Но она, эта полоска, не может крикнуть. И потому спокойно, не колеблясь, зажглась вдали, там, куда спешили батальоны, первая звездочка, неяркая на еще светловатом горизонте, но все та же, все такая же.

…Окруженный травяными холмиками, я был мыслями в прошлом и настоящем одновременно.

22

В прошлом…

И в настоящем…

Всего лишь вчера, улыбаясь (видимо, относительности своего сравнения), Кордамонов говорил:

— В своих «взаимоотношениях» с прошлым и настоящим человек представляется мне порой качающимся на качелях. Прошлое — одна опора, настоящее — вторая. А раскачивает его… знаете что? — спросил Кордамонов с улыбкой. И тут же ответил: — Одно из двух: страх перед будущим или надежда на него. Я, — добавил он, — предпочитаю быть «раскачиваемым», — Кордамонов шутливо выделил это слово, — именно надеждой.

Помолчав, он добавил уже серьезно:

— А вообще, конечно… Качели — это плохо. Тут требуется иное…
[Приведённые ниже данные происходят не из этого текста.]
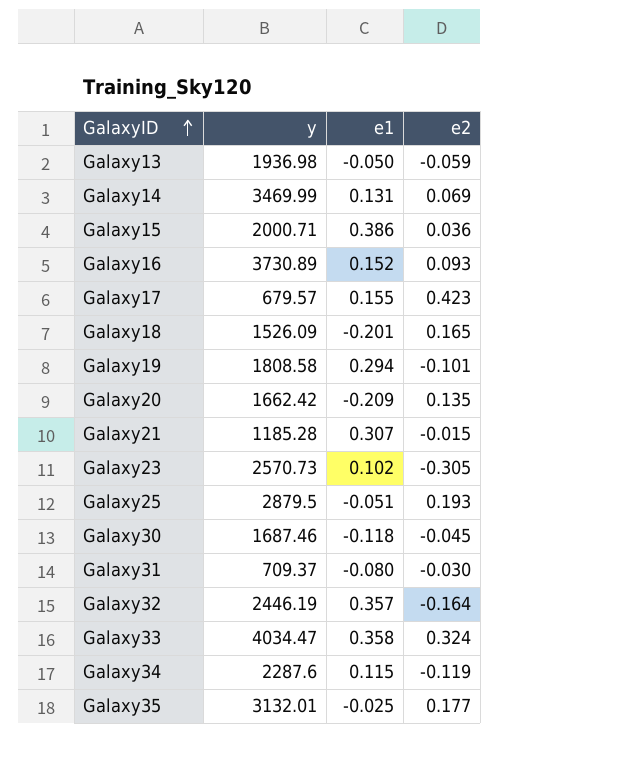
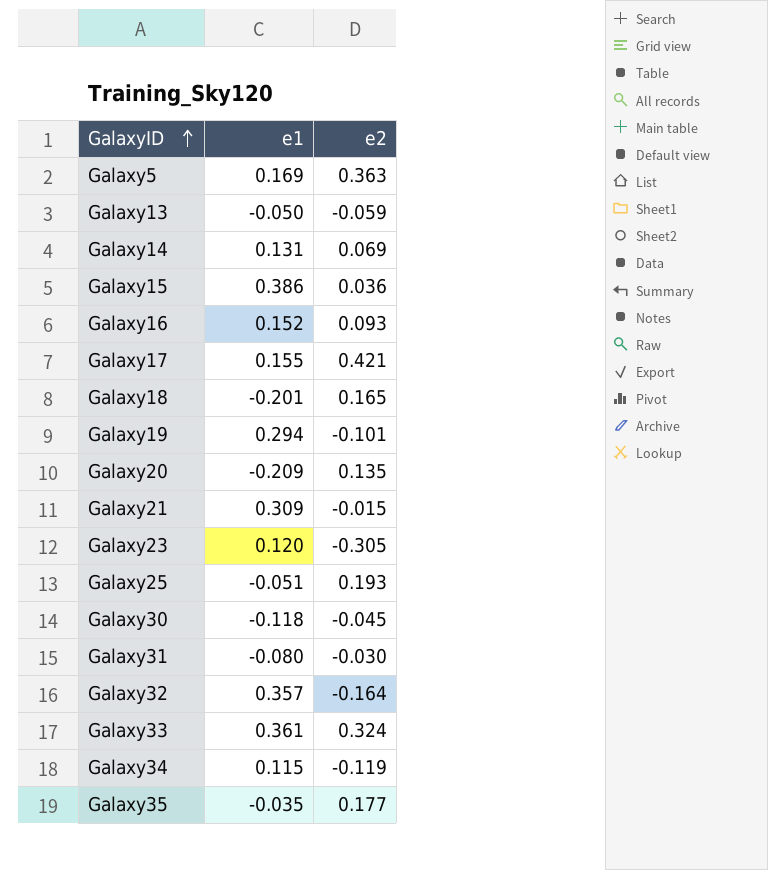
column y | position: 2 -> none
row Galaxy5: none -> 0.169 | 0.363
Galaxy17 | e2: 0.423 -> 0.421
Galaxy21 | e1: 0.307 -> 0.309
Galaxy23 | e1: 0.102 -> 0.120
Galaxy33 | e1: 0.358 -> 0.361
Galaxy35 | e1: -0.025 -> -0.035

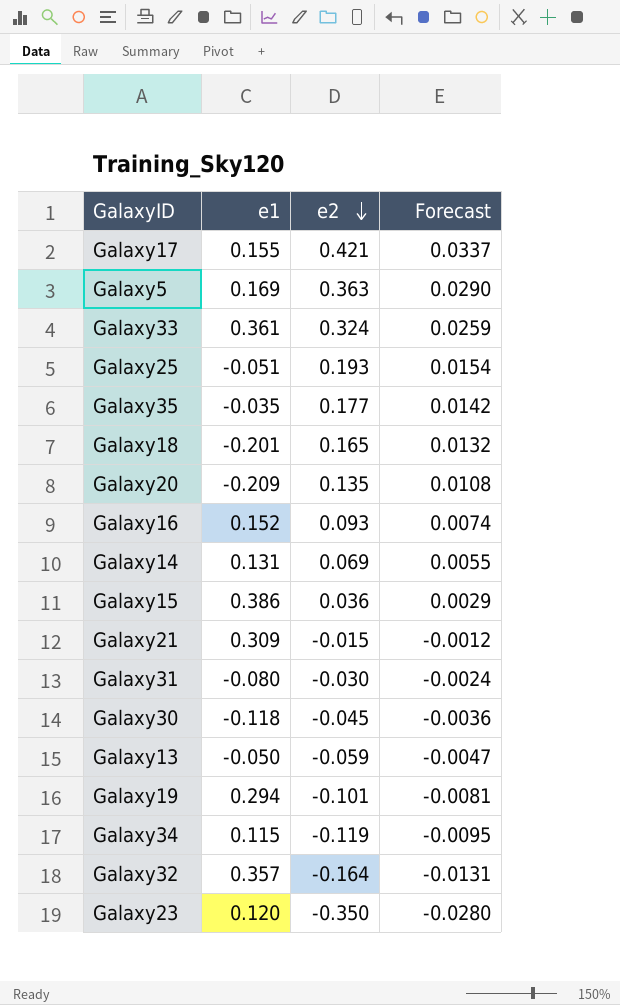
row order: GalaxyID ascending -> e2 descending
column Forecast | formula: none -> [e2] * 0.08
Galaxy23 | e2: -0.305 -> -0.350

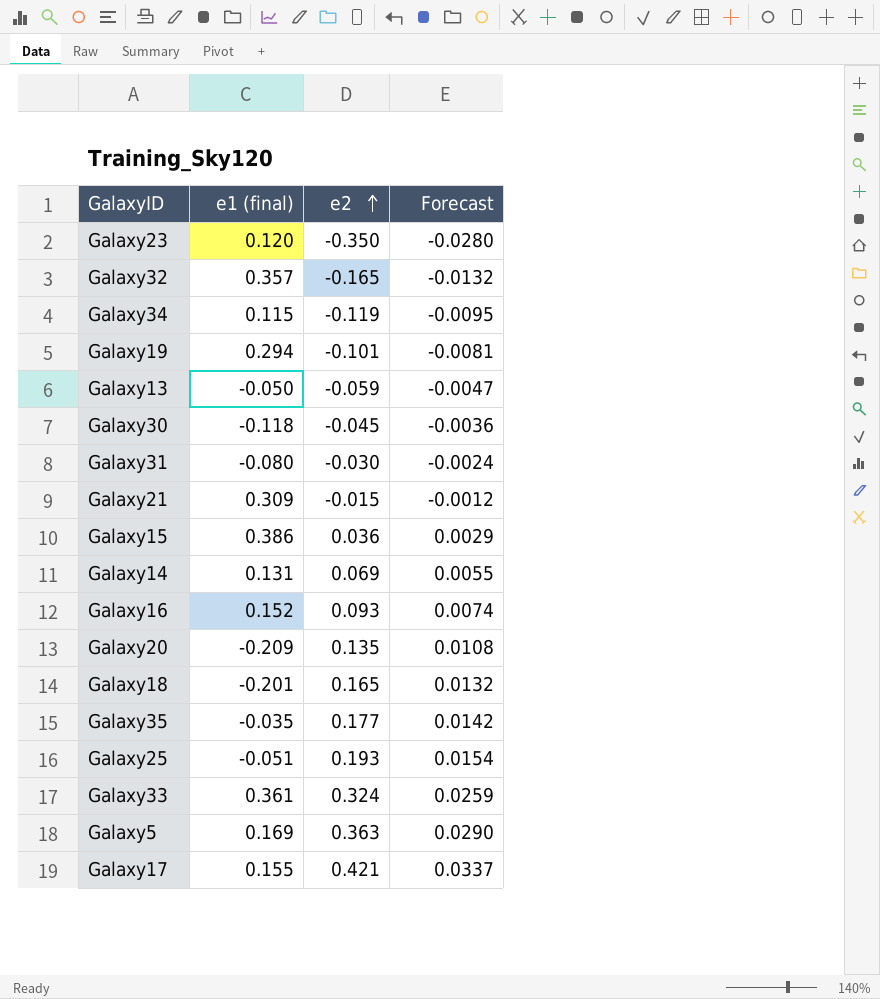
row order: e2 descending -> e2 ascending
column name: e1 -> e1 (final)
Galaxy32 | e2: -0.164 -> -0.165
Galaxy32 | Forecast: -0.0131 -> -0.0132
Снова у него вышло не «качели», а «качевви» и не «плохо», а «поохо». И тут я заметил, что искажается произношение у Кордамонова не всегда.

Я не удержался, высказал ему свое удивление.

И отсюда потянулась нить еще в одну человеческую судьбу.

— Картавость моя не врожденная, — сказал Кордамонов. — Тоже нервы, представьте. Врачи говорят — речевой тик. Он, оказывается, может поражать любой звук. У меня, как видите, пострадало «л».

— Какая-либо травма? — спросил я.

— Травма, — иронически, с горечью повторил Кордамонов. И с оттенком нерешительности уточнил: — Н-не то слово.

— Извините, я, кажется…

— Да нет, — прервал меня Кордамонов, — в сущности, вы правы, только мягко выразились.

— Потрясение? — с наивной поспешностью вставил я.

вернуться

2

Пригон — распространенное (по крайней мере в центральных областях России) название барщины.